**WORK REQUIRED:**
Within the entries below, the lines from the one with "Job lot cryselco" through the one with "total: 1232.79 -> 1199.88" are to be set down exactly, both ends kept.

[Stored items from a collection]
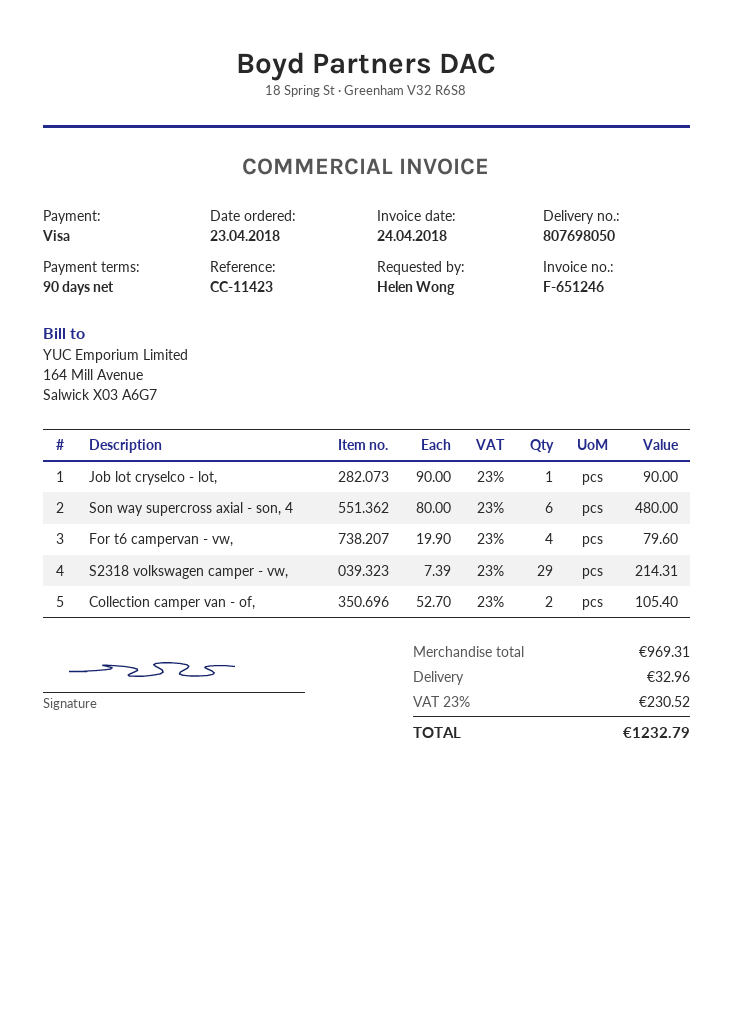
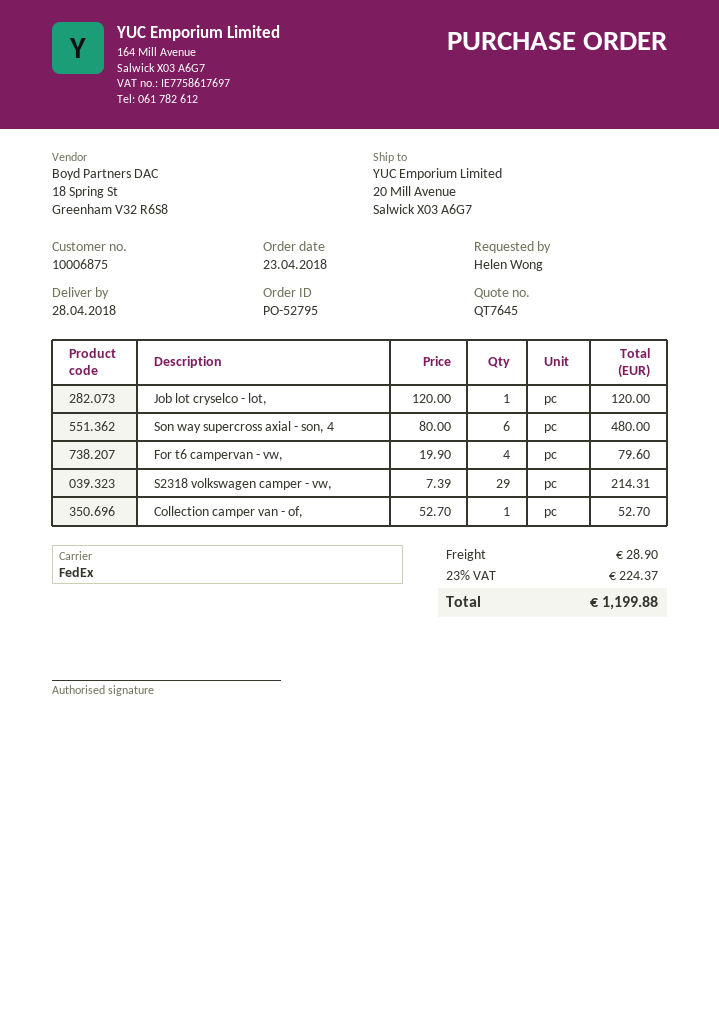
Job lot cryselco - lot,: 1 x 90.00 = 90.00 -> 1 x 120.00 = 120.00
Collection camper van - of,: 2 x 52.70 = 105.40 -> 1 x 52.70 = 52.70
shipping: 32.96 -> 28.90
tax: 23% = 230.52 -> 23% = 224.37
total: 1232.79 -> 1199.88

...

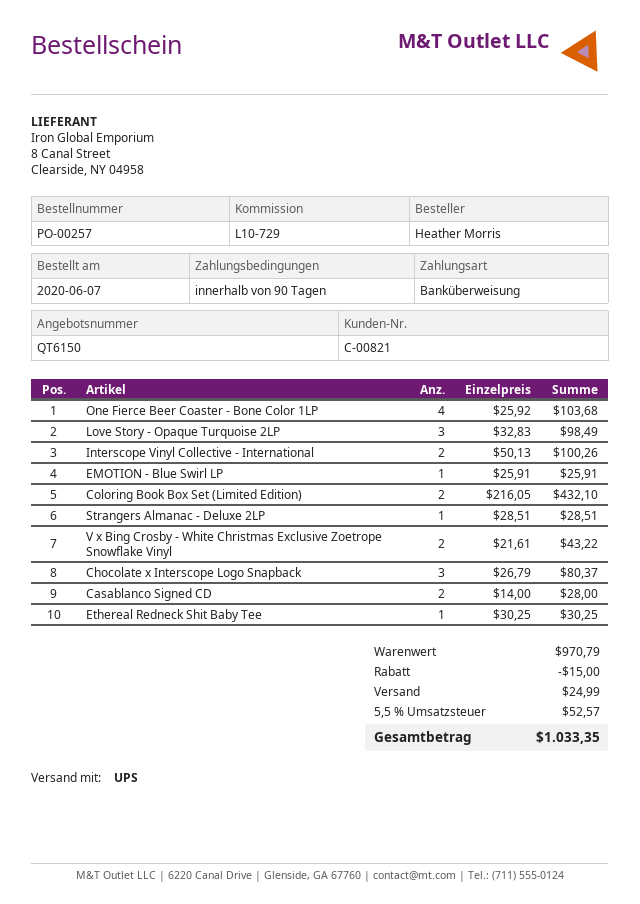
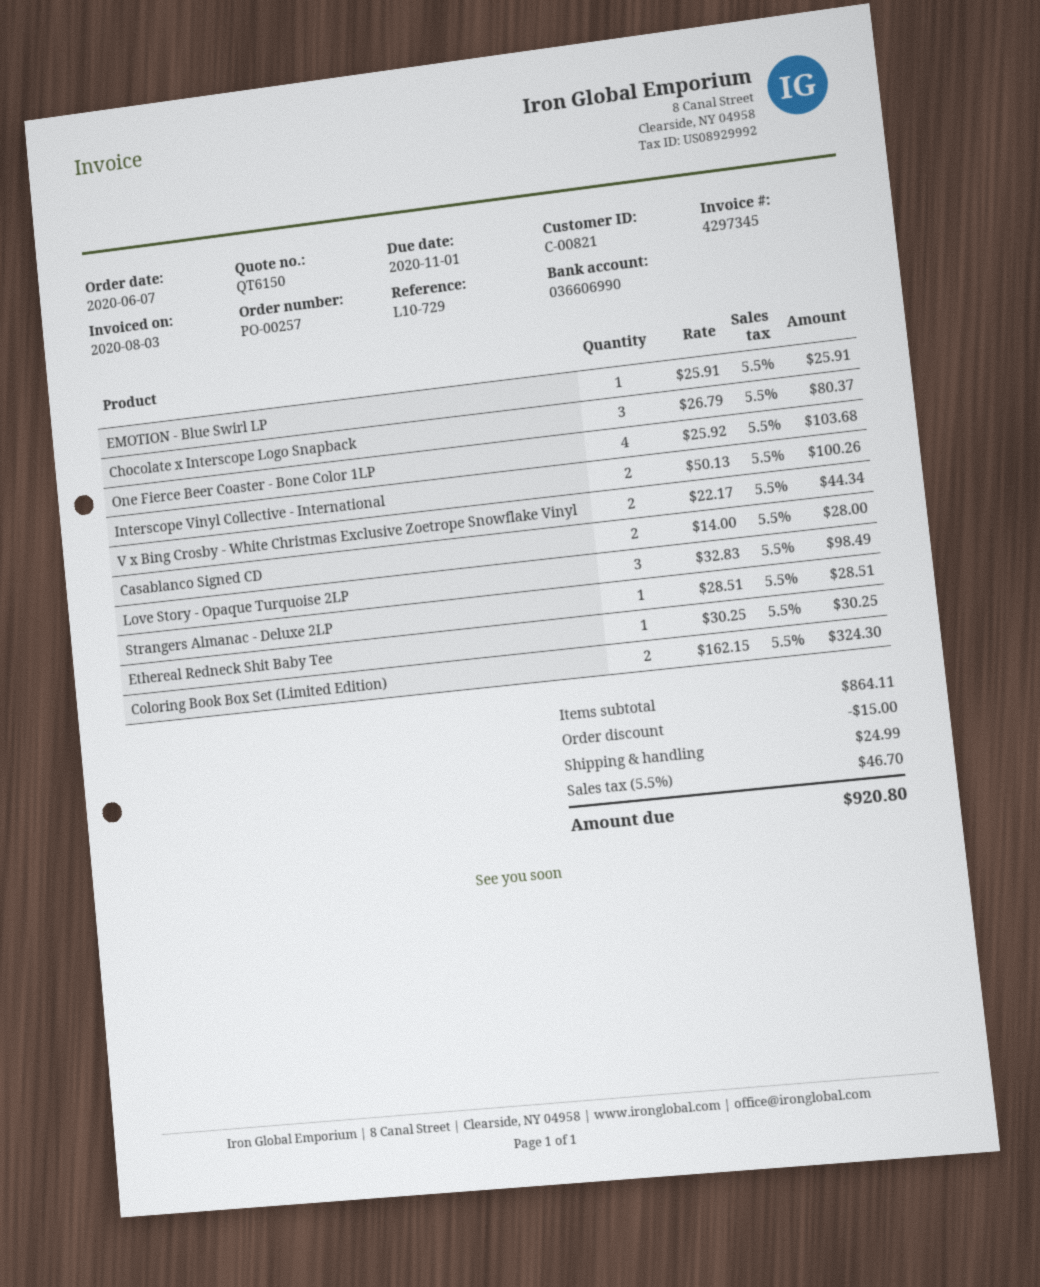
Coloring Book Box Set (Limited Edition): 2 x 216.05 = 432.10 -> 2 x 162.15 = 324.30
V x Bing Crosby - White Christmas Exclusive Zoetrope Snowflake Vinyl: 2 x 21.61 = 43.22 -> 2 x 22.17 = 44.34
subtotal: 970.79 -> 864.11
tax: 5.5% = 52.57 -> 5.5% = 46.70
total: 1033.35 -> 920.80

* * *

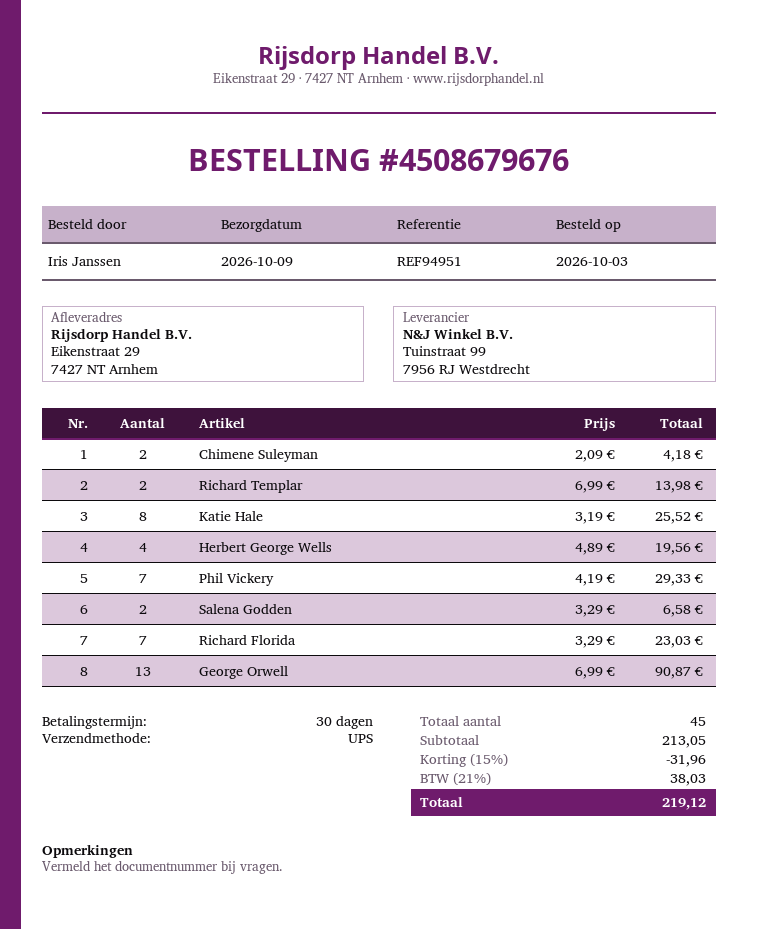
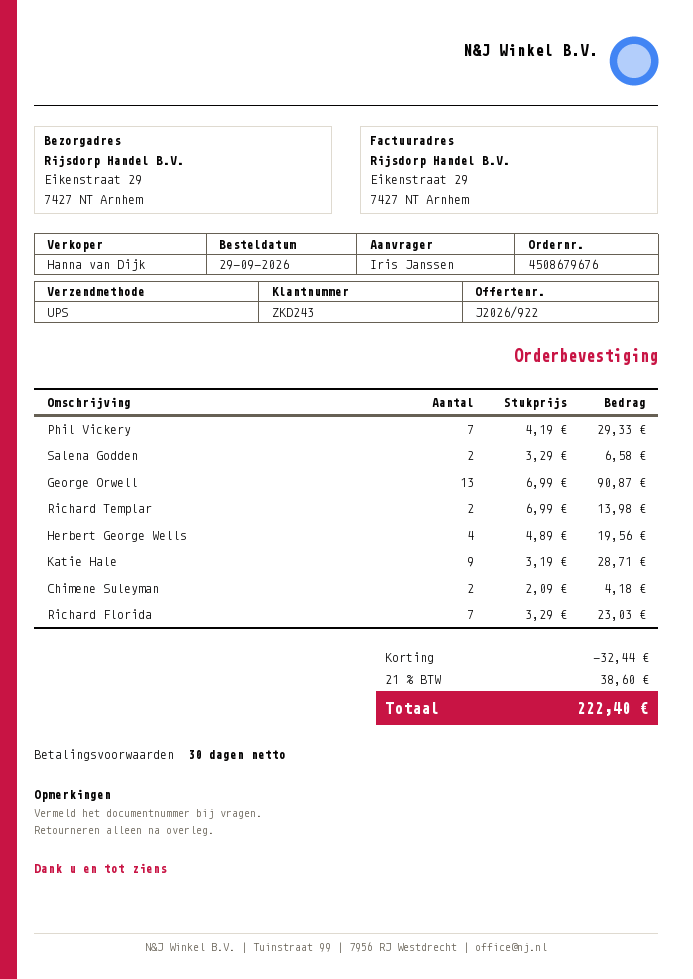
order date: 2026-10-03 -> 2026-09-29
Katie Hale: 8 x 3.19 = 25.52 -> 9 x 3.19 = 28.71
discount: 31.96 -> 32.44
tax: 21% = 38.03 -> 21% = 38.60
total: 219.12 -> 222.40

**TASK ANSWER:**
Job lot cryselco - lot,: 1 x 90.00 = 90.00 -> 1 x 120.00 = 120.00
Collection camper van - of,: 2 x 52.70 = 105.40 -> 1 x 52.70 = 52.70
shipping: 32.96 -> 28.90
tax: 23% = 230.52 -> 23% = 224.37
total: 1232.79 -> 1199.88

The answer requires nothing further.